What I'd also like would be to get someone to write a really good independent compositing manager for X-Windows. The xcompmgr program doesn't really cut it, and all the other compositing managers are wired into window managers. I don't want to be forced to use GNOME or KDE in order to get nifty compositing effects, and yet that is all the choice one has. I use Fvwm, but the Fvwm folks are adamant in not wanting to write a compositing manager. So for now, I do without. But I would like to have The Pretty, really.
pixel: (txt: talknerdy)

[personal profile] pixel 2011-03-27 12:27 pm (UTC)(link)
While I've got almost no personal complaints about hardware with linux, things have progressed at this point to where it's been a non-issue for me recently, I think putting dev time into hardware support would not go amiss. It's probably the single biggest complaint I see.

I'd also like to see a really nice fiction/novel writing application for linux. I understand there might be a beta version of Scrivner floating around, and would be fantastic, but some nice native software would make me happy too. (Written in Java doesn't count, usually, I've written dekstop Java, we've agreed to disagree, and I avoid the hell out of it usually.)
siliconshaman: black cat against the moon (Default)

[personal profile] siliconshaman 2011-03-27 04:20 pm (UTC)(link)
I'd go with the driver suggestion, someone to write drivers for everything. And someone to write the required 'gubbins' to make n-class wifi work on Ubuntu [it's not the driver, it's the bit of the kernel the driver talks to that's the problem.]

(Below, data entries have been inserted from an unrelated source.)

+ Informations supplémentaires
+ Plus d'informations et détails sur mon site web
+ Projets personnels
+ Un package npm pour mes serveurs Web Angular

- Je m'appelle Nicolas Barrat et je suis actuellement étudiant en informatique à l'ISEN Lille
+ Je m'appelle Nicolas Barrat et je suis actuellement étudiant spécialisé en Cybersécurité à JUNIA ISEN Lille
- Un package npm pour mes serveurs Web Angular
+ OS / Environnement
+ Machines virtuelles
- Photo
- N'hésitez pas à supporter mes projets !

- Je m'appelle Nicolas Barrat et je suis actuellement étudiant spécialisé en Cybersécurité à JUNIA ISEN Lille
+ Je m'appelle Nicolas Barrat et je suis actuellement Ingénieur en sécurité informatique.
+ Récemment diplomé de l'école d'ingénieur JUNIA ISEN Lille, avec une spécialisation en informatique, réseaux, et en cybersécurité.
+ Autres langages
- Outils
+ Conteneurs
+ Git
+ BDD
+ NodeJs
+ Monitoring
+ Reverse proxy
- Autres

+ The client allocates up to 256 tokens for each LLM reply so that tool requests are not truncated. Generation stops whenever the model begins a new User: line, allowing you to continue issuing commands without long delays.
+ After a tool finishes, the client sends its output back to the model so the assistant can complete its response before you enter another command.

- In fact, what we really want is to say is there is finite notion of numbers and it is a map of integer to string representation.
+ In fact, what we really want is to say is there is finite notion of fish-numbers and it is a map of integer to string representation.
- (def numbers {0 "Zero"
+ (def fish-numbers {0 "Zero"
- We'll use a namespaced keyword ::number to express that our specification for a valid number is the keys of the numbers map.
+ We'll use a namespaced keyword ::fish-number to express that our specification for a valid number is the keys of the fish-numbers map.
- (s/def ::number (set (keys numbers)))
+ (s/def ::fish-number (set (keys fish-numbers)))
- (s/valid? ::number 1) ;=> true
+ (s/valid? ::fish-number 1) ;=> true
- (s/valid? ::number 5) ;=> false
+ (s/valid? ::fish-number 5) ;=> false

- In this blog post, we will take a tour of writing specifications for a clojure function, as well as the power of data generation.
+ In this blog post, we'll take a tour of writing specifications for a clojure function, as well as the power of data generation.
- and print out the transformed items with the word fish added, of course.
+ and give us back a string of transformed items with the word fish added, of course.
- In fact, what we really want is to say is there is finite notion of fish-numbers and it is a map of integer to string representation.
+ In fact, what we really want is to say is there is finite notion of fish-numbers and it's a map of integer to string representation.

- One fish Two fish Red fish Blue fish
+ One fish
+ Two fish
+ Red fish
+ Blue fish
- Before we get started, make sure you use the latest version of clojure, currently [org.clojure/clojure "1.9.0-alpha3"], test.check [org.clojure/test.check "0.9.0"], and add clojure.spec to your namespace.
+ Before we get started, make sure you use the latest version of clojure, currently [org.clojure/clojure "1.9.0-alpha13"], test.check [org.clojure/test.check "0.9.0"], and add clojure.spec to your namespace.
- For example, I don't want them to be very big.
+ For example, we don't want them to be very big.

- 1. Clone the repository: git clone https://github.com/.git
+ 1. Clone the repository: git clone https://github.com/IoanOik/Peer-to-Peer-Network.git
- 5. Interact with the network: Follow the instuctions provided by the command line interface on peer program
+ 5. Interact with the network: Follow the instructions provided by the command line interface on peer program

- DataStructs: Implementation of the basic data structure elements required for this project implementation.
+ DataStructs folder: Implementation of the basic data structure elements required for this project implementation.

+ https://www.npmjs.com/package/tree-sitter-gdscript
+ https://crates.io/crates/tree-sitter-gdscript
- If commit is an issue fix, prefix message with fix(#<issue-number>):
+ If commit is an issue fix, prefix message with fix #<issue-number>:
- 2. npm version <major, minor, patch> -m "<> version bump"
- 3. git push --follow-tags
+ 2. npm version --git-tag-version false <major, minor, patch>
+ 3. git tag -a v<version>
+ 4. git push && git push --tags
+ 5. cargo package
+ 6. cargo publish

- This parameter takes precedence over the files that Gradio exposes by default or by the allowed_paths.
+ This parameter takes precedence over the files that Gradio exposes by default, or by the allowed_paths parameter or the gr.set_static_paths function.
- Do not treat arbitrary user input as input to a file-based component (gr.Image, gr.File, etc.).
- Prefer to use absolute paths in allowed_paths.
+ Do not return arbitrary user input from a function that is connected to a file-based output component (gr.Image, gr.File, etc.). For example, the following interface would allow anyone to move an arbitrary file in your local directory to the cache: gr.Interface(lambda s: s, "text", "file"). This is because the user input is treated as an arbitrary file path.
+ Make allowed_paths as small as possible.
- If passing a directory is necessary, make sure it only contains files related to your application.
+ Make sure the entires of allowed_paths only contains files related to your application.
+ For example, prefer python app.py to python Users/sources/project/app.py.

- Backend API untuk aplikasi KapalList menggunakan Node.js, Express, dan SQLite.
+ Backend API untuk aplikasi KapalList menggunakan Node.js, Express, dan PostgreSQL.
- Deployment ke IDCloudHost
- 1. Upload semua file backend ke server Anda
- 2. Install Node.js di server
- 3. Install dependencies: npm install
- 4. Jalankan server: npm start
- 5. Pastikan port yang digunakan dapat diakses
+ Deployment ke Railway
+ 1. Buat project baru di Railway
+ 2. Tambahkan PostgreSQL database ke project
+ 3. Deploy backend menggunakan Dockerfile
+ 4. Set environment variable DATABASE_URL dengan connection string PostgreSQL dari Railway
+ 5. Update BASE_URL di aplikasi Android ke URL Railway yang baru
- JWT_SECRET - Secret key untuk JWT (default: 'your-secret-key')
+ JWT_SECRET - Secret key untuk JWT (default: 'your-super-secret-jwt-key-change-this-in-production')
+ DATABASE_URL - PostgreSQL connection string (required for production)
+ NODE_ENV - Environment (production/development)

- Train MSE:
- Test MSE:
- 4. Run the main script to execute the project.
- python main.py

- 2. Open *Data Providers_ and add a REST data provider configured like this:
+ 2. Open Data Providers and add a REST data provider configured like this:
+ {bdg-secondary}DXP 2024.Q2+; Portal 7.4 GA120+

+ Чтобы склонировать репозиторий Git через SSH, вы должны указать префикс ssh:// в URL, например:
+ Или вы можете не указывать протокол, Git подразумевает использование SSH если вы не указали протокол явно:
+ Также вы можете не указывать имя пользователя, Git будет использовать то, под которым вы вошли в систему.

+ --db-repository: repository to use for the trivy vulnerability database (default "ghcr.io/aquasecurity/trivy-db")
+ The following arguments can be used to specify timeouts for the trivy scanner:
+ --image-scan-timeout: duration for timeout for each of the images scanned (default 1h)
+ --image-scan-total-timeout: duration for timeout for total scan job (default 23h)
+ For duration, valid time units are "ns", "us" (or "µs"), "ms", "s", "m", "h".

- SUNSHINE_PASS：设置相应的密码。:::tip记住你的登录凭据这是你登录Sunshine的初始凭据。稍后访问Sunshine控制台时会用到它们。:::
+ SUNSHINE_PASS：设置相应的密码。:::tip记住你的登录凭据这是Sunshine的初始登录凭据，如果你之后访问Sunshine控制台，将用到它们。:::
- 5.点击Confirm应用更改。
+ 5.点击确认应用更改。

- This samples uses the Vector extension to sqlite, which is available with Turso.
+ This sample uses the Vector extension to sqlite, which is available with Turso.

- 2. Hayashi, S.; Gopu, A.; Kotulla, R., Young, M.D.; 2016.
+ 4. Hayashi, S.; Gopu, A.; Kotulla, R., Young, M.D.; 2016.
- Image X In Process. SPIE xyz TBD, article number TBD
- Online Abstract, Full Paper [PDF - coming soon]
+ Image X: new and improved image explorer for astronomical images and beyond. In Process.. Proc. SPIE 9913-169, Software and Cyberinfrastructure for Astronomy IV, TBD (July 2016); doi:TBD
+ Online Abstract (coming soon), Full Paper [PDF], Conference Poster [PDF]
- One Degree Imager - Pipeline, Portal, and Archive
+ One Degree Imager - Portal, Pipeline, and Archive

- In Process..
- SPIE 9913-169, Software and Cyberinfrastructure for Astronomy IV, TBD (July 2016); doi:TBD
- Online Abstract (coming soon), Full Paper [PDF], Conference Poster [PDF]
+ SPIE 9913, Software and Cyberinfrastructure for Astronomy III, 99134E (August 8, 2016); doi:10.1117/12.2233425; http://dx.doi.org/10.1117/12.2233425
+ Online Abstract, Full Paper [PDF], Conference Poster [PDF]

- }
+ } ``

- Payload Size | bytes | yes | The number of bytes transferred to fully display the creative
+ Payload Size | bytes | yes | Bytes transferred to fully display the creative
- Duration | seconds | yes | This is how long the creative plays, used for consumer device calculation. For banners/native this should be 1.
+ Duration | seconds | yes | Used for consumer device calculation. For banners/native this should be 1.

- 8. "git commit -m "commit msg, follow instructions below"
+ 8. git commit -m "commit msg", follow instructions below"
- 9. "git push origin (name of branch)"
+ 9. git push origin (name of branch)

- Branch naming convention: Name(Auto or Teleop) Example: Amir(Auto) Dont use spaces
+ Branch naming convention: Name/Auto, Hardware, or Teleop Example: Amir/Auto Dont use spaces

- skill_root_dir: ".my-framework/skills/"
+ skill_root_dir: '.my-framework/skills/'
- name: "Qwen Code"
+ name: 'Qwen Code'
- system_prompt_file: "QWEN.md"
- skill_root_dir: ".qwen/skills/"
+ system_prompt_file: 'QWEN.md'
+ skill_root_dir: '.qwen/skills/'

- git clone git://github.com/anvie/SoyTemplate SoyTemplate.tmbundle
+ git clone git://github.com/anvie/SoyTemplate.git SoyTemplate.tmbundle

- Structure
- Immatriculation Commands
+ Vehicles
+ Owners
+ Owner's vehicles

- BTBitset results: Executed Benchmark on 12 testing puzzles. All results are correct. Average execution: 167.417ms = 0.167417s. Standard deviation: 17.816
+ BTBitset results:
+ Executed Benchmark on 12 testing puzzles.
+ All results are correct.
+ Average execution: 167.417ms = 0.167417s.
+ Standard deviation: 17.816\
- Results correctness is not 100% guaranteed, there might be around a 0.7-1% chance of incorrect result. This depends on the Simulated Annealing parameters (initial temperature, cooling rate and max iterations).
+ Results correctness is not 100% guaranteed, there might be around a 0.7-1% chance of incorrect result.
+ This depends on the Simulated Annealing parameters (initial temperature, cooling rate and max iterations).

and if I had spare change, someone to revive and update Yggdrasil.. just because I like that name!
swisscelt: (Default)

[personal profile] swisscelt 2011-04-16 10:48 pm (UTC)(link)
Hear, hear! Along these lines, it should not be so freaking difficult to make WPA work with an old Toshiba laptop. If money were no object, I'd just buy the proprietary drivers, release the source, and let the community at it. I suspect it's all just planned obsolescence anyway, as there doesn't seem to be a technical/hardware limitation to some of these endeavours to make old hardware work with modern security. Rather, it's because this old hardware can't run with newer versions of Windows that hardware manufacturers just throw up their hands and refuse to update the drivers for older stuff. (Ahem... ending this comment before I start in on another Windows rant.)